2.4 These Conditions apply to both Goods and Services unless otherwise expressly stated.

3.1 The Supplier shall ensure that the Goods and/or Service Outputs comply with the requirements of these
Conditions and correspond with the Specification.

4.1 The Supplier shall ensure that the Goods:
4.1.1 are of satisfactory quality (within the meaning of the Sale of Goods Act 1979) and be fit for any purpose held out
by the Supplier or made known to MTC; and
4.1.2 are free from defects in design or workmanship during the Warranty Period.
provided that the foregoing obligation shall not apply to any Goods that are Prototypes or software code (but
shall apply to any hardware on which software is installed).
4.2 The Supplier shall ensure that any software supplied under the Contract is free from any virus or malicious
4.3 The Supplier shall ensure that the Goods are packed and secured to enable them to reach their destination in
good condition and labelled to enable them to be readily identified.
4.4 Each delivery of Goods is accompanied by a delivery note that specifies:
4.4.1 the date;
4.4.2 the Order number (as set out in the purchase order);
4.4.3 the country of origin of the Goods and the dispatch address;
4.4.4 the type and quantity of Goods being delivered; and
4.4.5 if Goods are being delivered in instalments, the outstanding balance of any Goods remaining to be delivered.
4.5 The Supplier shall deliver the Goods:
4.5.1 on the Delivery Date(s);
4.5.2 to the Delivery Location in accordance with the Applicable Incoterm; and
4.5.3 during Business Hours, unless otherwise agreed in writing by MTC.
4.6 Delivery of the Goods shall, unless otherwise specified in the Special Conditions, whether by reference to an
Alternative Incoterm of otherwise, be complete on completion of unloading at the Delivery Location.
4.7 Title to the Goods shall pass to MTC on the sooner of completion of delivery in accordance with clause 4.6 and
payment by MTC of the price of the Goods.
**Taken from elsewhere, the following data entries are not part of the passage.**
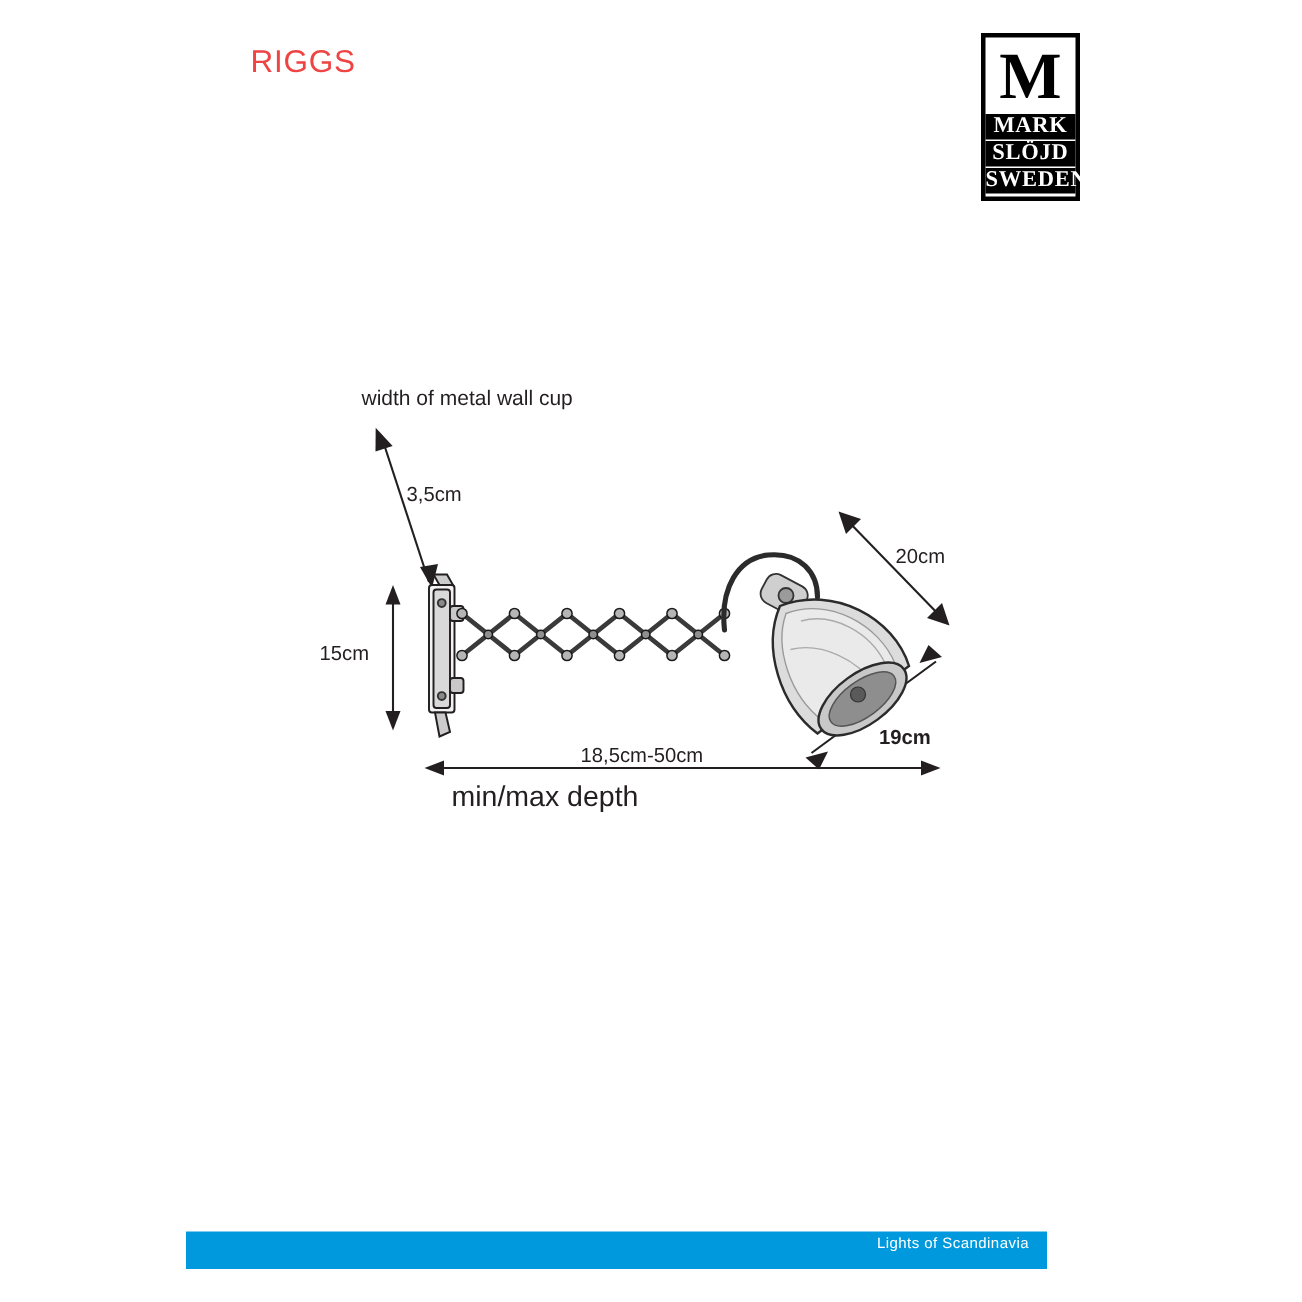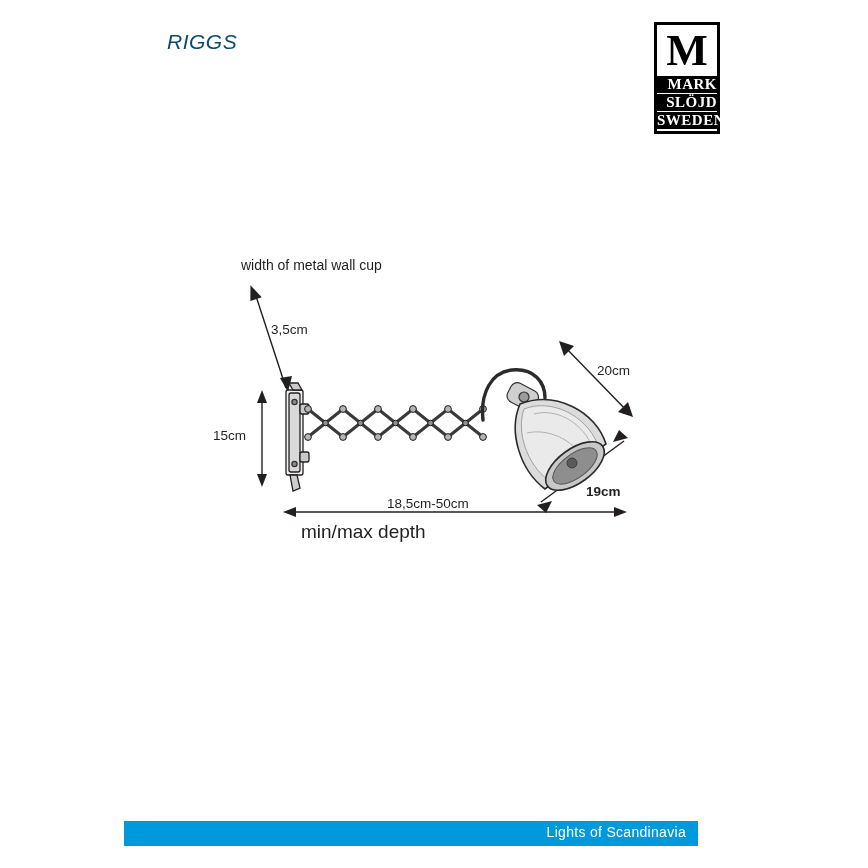"RIGGS" .product-title { color: #0c4a6e -> #ef4444; font-style: italic -> none }
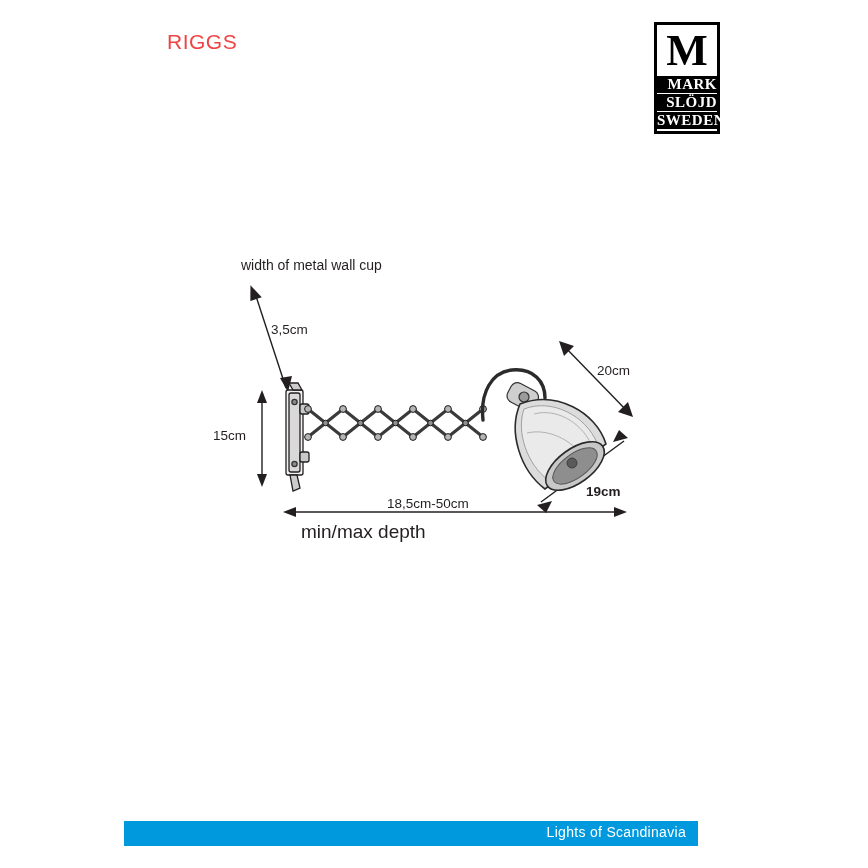"MARK" .brand-word { text-align: right -> center }
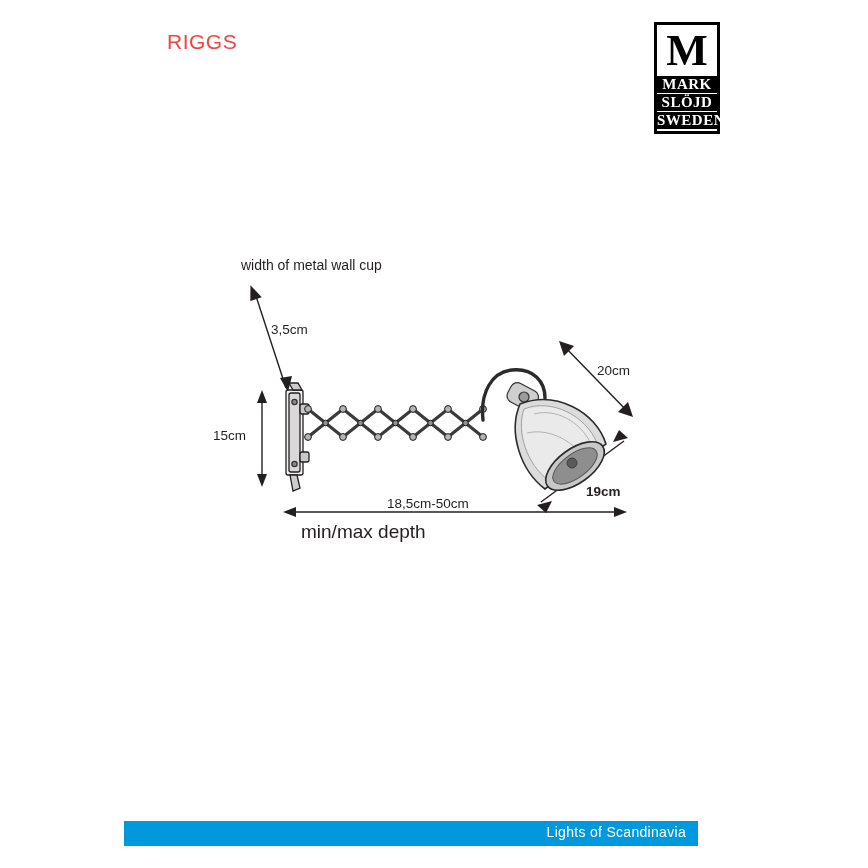"Lights of Scandinavia" .footer-text { font-size: 14px -> 10px }
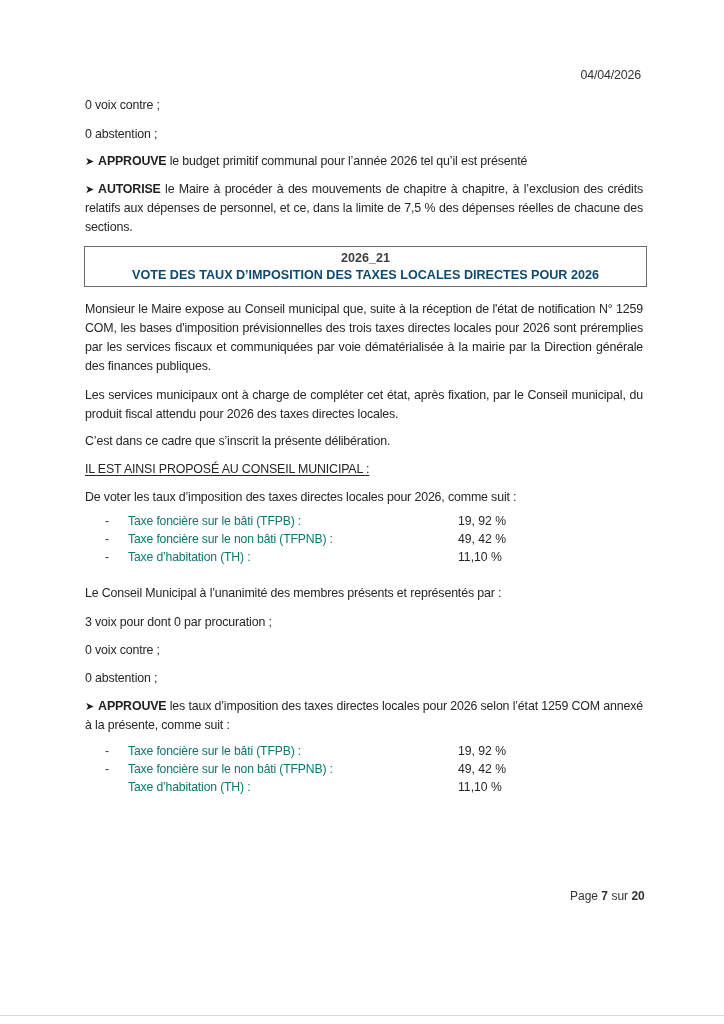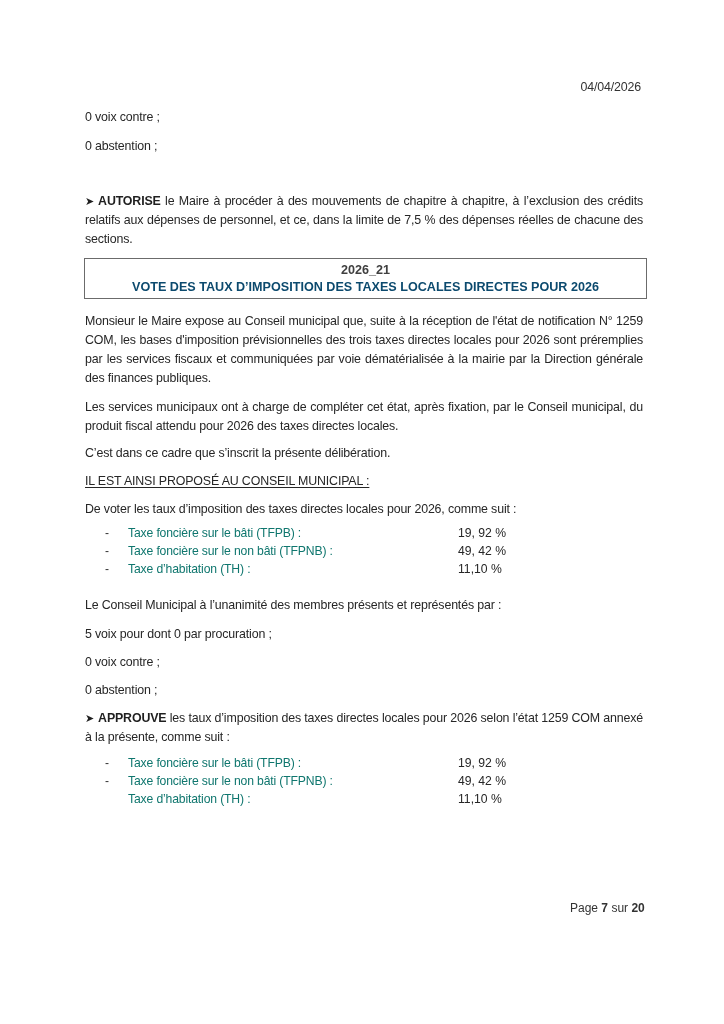"04/04/2026" .page { top: 16px -> 4px }
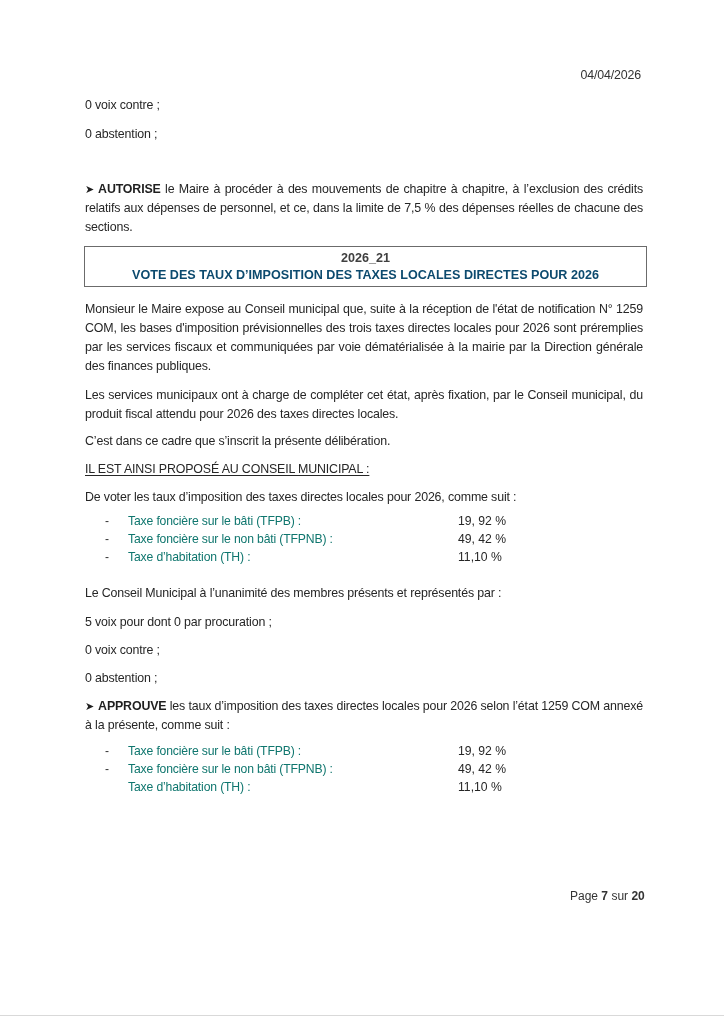"➤ APPROUVE le budget primitif" div.para { html: none -> <div> <span>➤</span><b>APPROUVE</b><span> le budget primitif communal pour l’année 2026 tel qu’il est présenté</span> </div> }
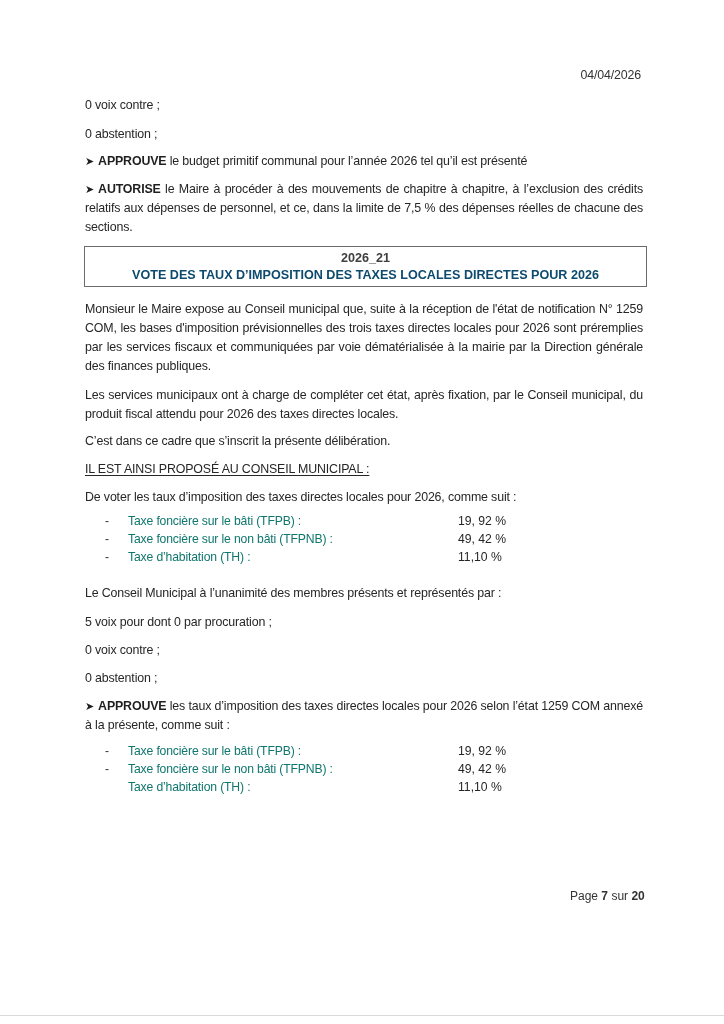"5 voix pour dont 0" div.abs { text: 5 -> 3 }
Title shall to Goods shall pass to MTC with full title guarantee and
the Goods shall be free from encumbrances.
4.8 Risk in the Goods shall pass to MTC on completion of delivery in accordance with clause 4.6.
4.9 Delivery shall not be in instalments unless expressly permitted by the Special Conditions.
4.10 Delivery of any software to be supplied by the Supplier under the Contract shall be on the date and by the
means specified in the Special Conditions or otherwise agreed in writing by the Parties.

5.1 The Supplier shall:
5.1.1 provide the Services with the best care, skill and diligence, in accordance with best practice in the Supplier’s
industry, profession or trade; and
5.1.2 ensure that the Services and any Service Outputs and/or Prototypes conform to the Specification.
5.2 In supplying the Services, the Supplier shall:
5.2.1 cooperate with MTC in all matters;
5.2.2 use Supplier Personnel who are suitably skilled and experienced and sufficient in number;
5.2.3 ensure that the Supplier Personnel observe all health and safety rules, security requirements and other policies
and procedures that apply at any of MTC’s premises where Services are performed;
5.2.4 meet any Delivery Dates for the Services (and time shall be of the essence in relation to such dates);
5.2.5 hold all MTC Materials in safe custody at its risk, maintain them in good condition (fair wear and tear excepted)
until returned to MTC (unless damage is an inevitable result of the Services) and not dispose of them other than
in accordance with MTC’s written instructions;
5.2.6 not do, or unreasonably omit to so, anything which may cause MTC to lose any licence, consent, authority or
permission required for its business; and
5.2.7 ensure that it removes from MTC’s premises, at its own cost, any waste generated as a result of the Services
or, where such removal is not reasonably practicable, use all reasonable endeavours to ensure that any such
waste is minimised.

6.1 If, as a result of the termination or expiry of the Contract (in whole or in part), the Supplier’s contract of
employment or engagement with any Supplier Personnel has, or is alleged to have, effect, pursuant to
applicable Law, as if originally made between such Supplier Personnel and MTC or any of its Representatives,
then the Supplier shall indemnify MTC and its Representatives against all Losses suffered or incurred by it or
them as a result of any such employment or engagement or the termination thereof.
6.2 Neither Party shall, during the term of the Contract and for a period of six months after its termination or expiry,
directly entice away any employee of other Party without that Party’s prior written consent, provided that nothing
shall prevent a party from employing a person who has responded to a bona fide published recruitment
advertisement without any additional inducement or encouragement.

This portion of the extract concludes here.